**WORK INSTRUCTION**
Spot each line in the records below where the word "case" occurs, then copy it.
[Start of section]
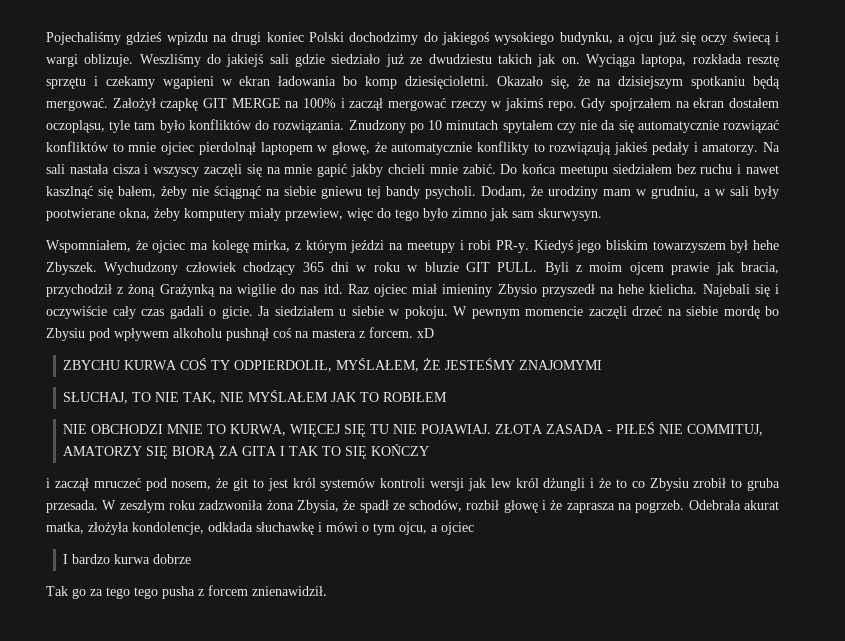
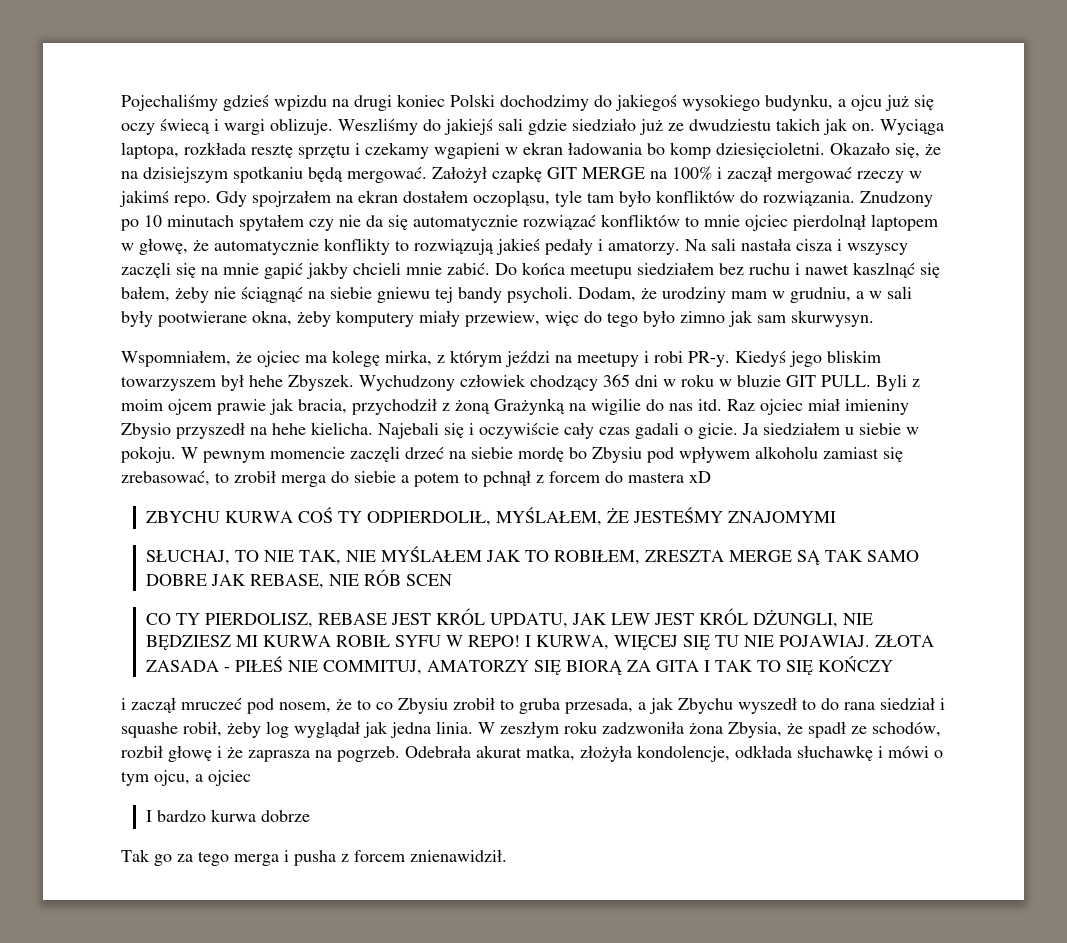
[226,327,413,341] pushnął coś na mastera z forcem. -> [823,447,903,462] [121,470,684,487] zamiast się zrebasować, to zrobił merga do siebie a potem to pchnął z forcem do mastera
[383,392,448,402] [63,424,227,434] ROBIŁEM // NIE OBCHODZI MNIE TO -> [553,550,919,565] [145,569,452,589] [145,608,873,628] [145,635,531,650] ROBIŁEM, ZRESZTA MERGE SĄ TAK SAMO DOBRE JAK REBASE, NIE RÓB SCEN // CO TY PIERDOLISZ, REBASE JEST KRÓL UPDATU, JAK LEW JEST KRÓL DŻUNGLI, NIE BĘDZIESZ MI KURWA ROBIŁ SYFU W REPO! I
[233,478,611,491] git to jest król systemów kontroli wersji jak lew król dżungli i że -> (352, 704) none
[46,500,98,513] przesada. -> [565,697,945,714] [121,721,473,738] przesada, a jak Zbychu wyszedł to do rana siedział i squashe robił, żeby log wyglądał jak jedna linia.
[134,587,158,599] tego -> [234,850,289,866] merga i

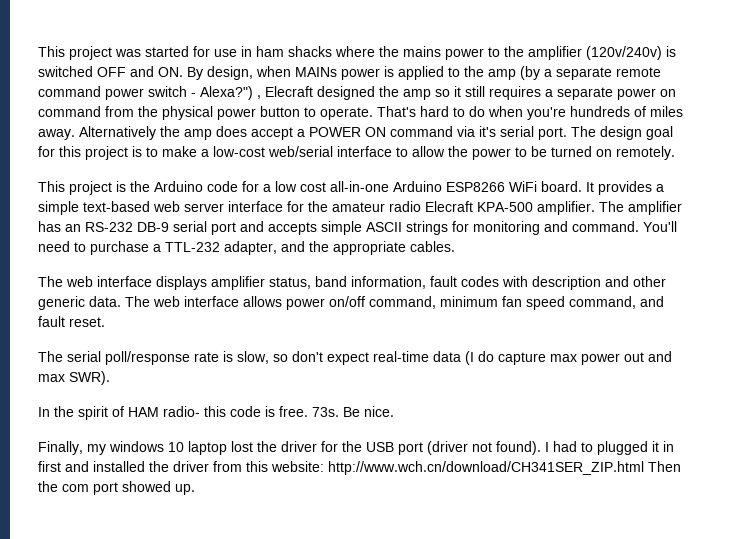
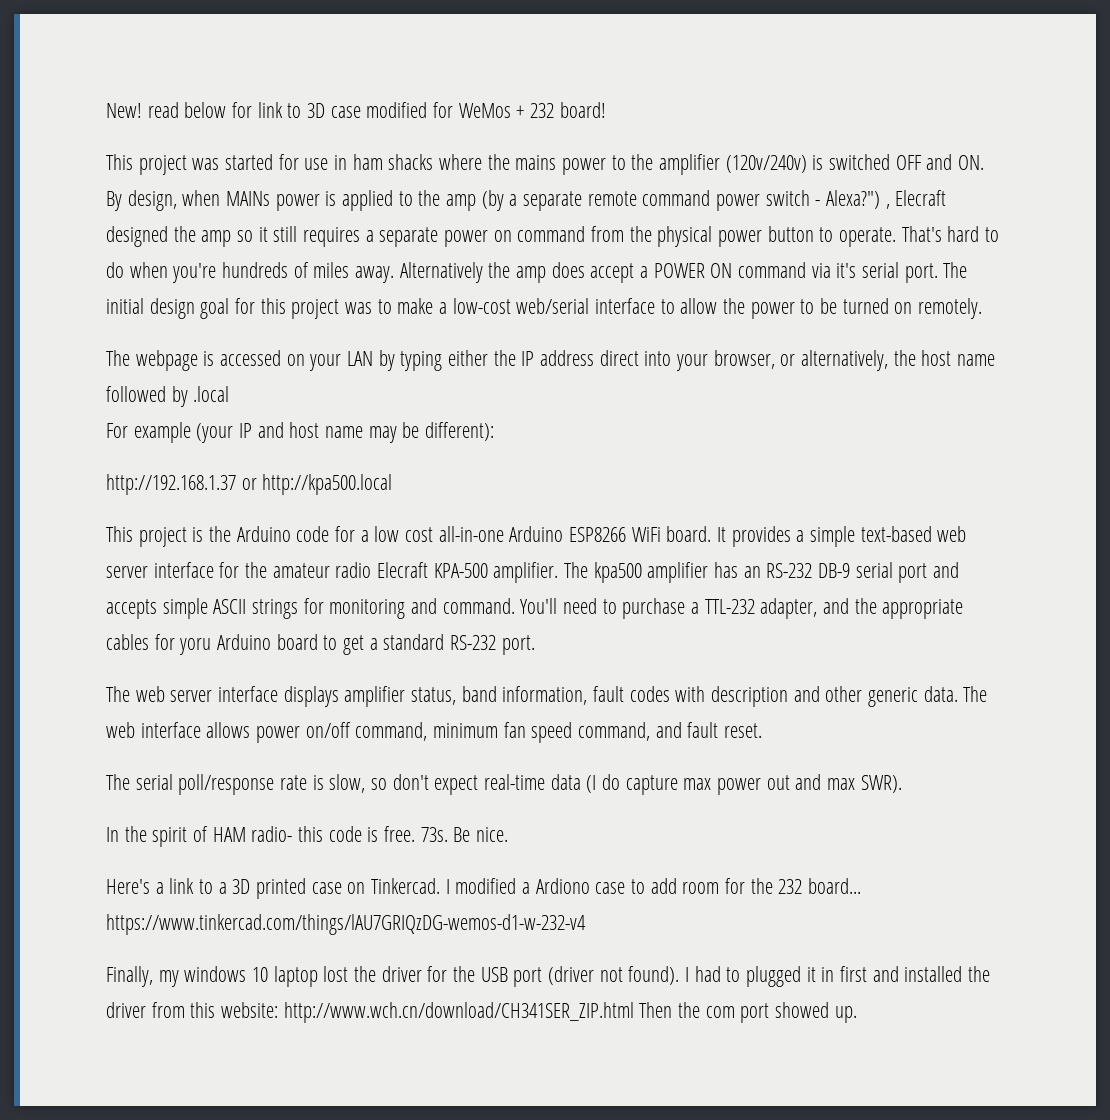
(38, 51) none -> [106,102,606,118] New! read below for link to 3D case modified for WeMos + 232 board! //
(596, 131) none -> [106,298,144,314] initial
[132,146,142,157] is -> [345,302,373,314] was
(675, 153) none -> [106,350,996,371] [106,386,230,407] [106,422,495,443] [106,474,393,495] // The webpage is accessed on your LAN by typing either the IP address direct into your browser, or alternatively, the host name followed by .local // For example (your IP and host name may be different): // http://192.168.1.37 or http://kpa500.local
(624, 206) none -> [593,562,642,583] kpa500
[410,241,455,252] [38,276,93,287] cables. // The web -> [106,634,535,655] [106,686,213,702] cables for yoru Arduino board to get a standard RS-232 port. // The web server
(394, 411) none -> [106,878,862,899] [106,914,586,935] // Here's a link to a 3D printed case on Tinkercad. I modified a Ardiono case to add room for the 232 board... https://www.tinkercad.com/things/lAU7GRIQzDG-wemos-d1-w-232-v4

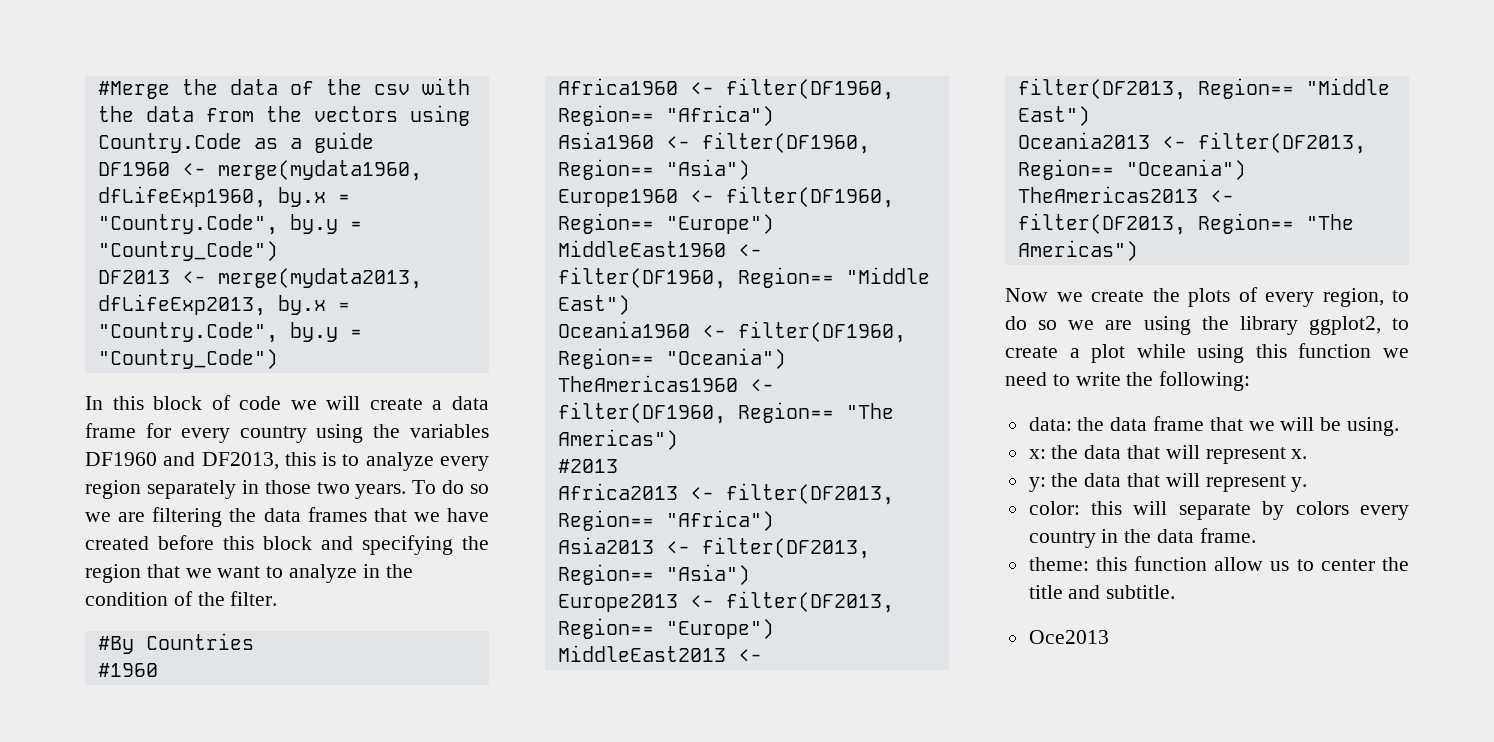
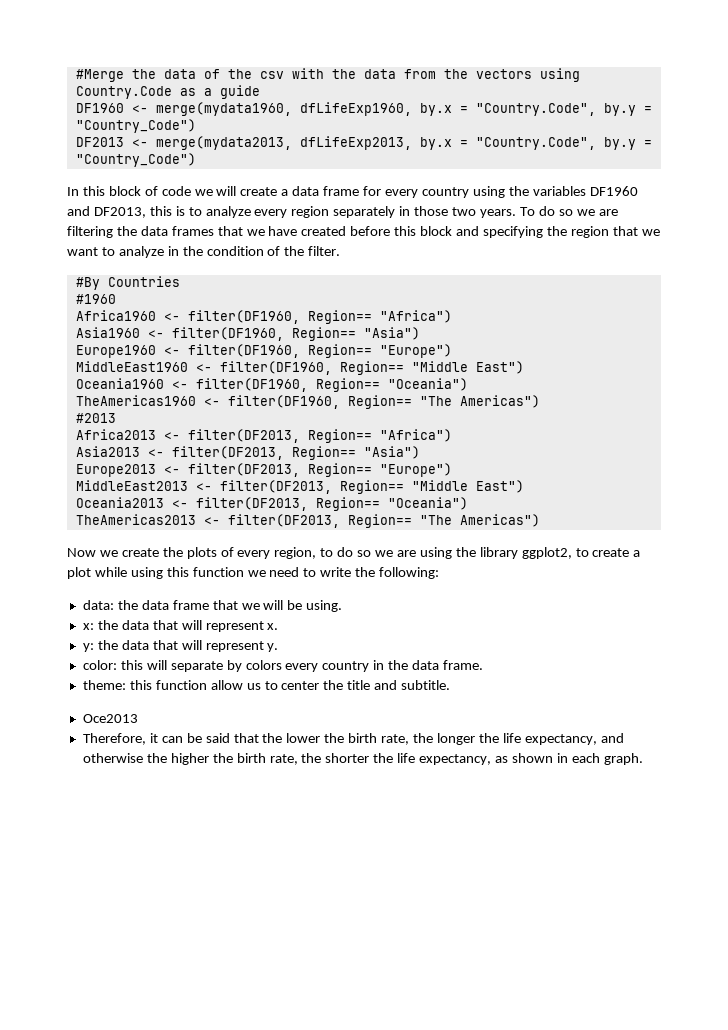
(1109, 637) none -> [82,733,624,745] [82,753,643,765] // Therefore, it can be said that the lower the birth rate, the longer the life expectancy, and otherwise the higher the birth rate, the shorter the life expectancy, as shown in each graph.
[End of section]
**RESPONSE AREA**
(38, 51) none -> [106,102,606,118] New! read below for link to 3D case modified for WeMos + 232 board! //
(394, 411) none -> [106,878,862,899] [106,914,586,935] // Here's a link to a 3D printed case on Tinkercad. I modified a Ardiono case to add room for the 232 board... https://www.tinkercad.com/things/lAU7GRIQzDG-wemos-d1-w-232-v4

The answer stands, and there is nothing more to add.